▸ RECORD EXCERPTS
((

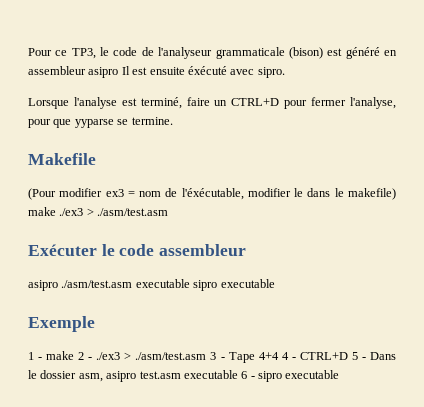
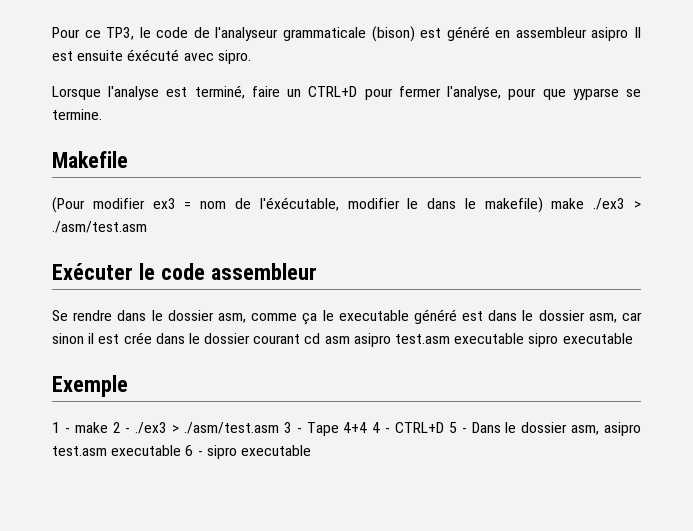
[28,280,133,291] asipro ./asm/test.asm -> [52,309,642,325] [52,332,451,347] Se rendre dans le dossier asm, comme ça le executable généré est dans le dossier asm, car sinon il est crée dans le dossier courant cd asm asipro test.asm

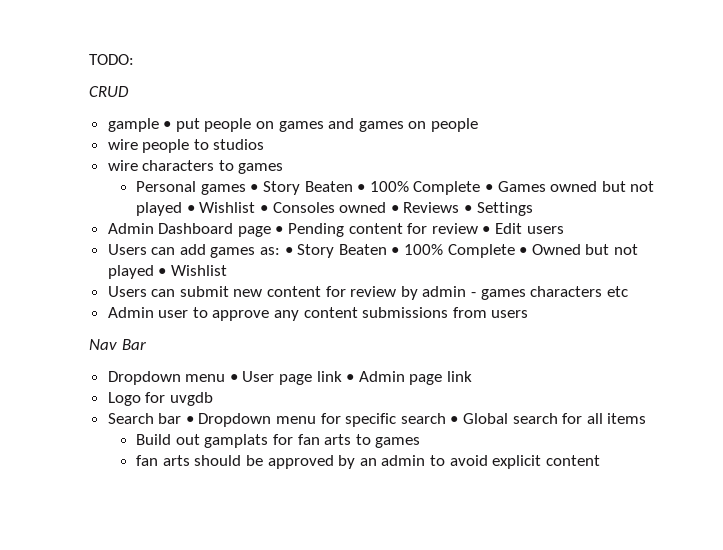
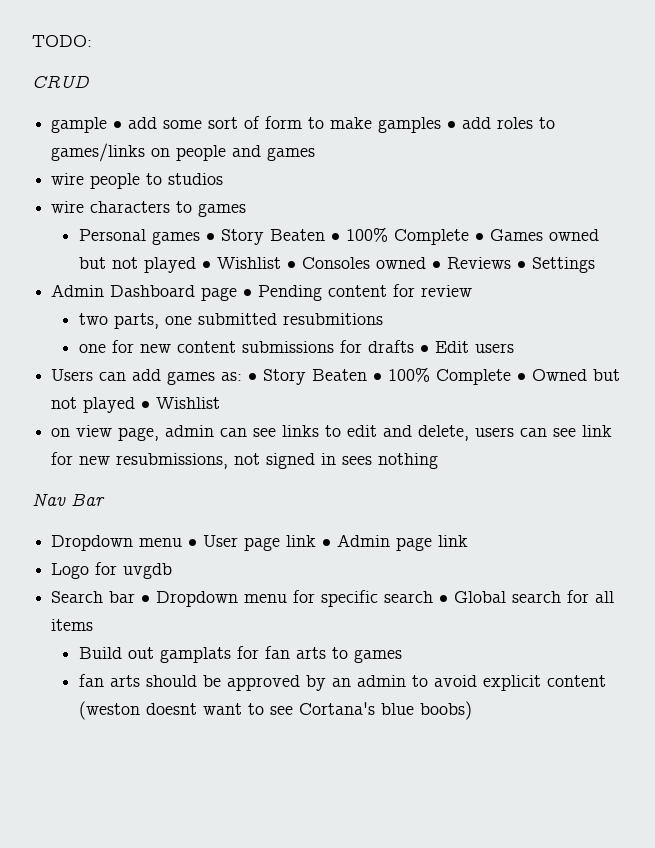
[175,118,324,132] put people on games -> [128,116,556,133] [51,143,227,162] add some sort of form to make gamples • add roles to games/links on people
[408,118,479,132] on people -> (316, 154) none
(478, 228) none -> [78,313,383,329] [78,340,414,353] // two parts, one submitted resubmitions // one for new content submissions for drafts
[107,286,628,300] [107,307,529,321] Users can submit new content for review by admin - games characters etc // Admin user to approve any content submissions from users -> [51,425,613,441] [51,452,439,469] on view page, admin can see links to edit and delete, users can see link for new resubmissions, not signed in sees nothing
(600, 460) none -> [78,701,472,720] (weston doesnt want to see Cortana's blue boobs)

))
((

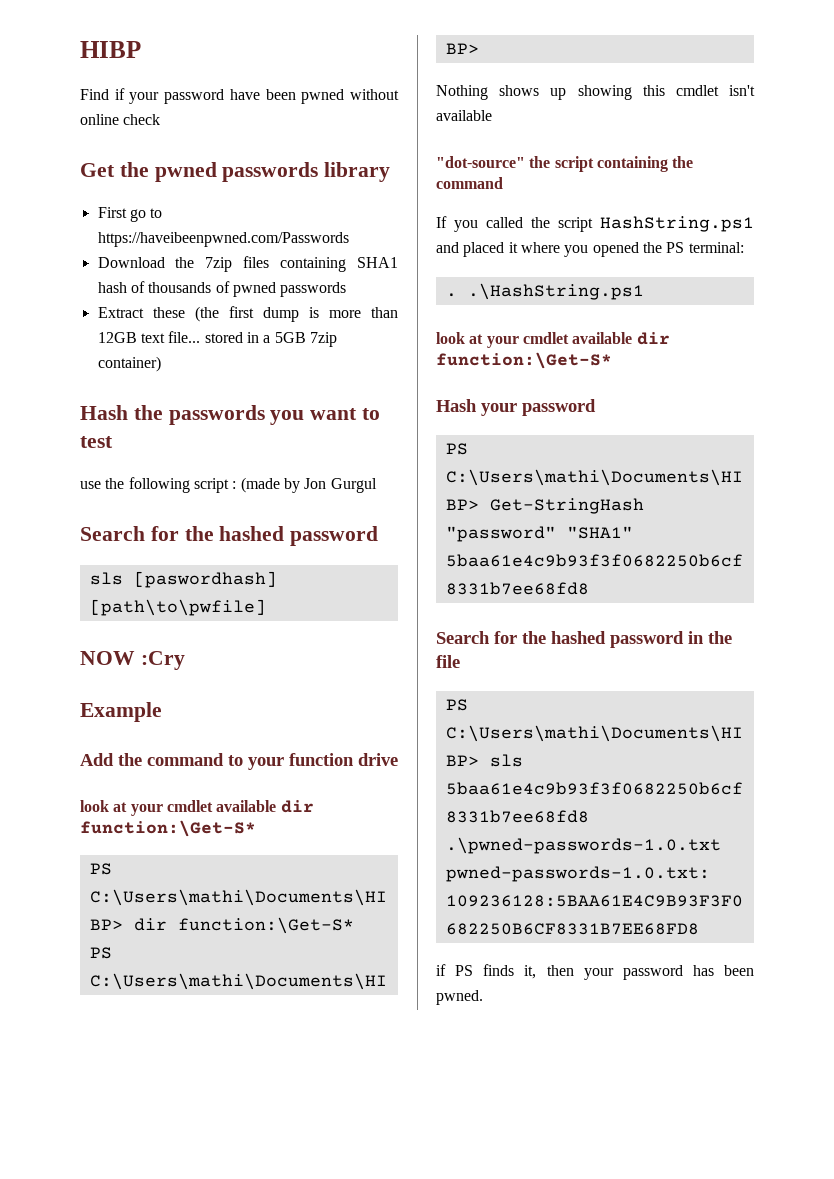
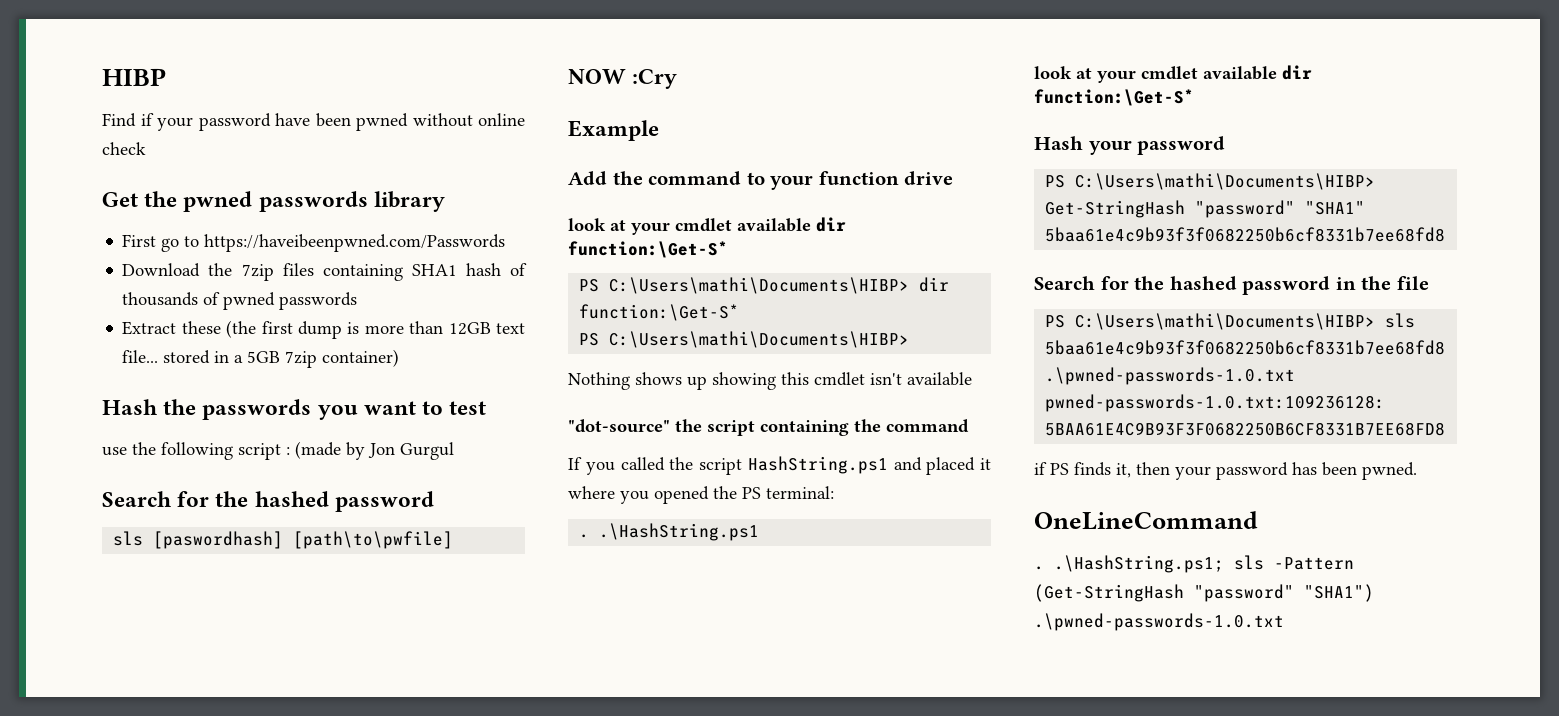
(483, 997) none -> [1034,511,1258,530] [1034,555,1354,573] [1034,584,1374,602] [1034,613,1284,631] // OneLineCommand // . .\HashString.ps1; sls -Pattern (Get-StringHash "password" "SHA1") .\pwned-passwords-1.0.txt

))

▸ WHAT IS BEING ASKED
Find each line in the records above that contains "people", and copy it.

▸ REPLY TO THE TASK
[175,118,324,132] put people on games -> [128,116,556,133] [51,143,227,162] add some sort of form to make gamples • add roles to games/links on people
[408,118,479,132] on people -> (316, 154) none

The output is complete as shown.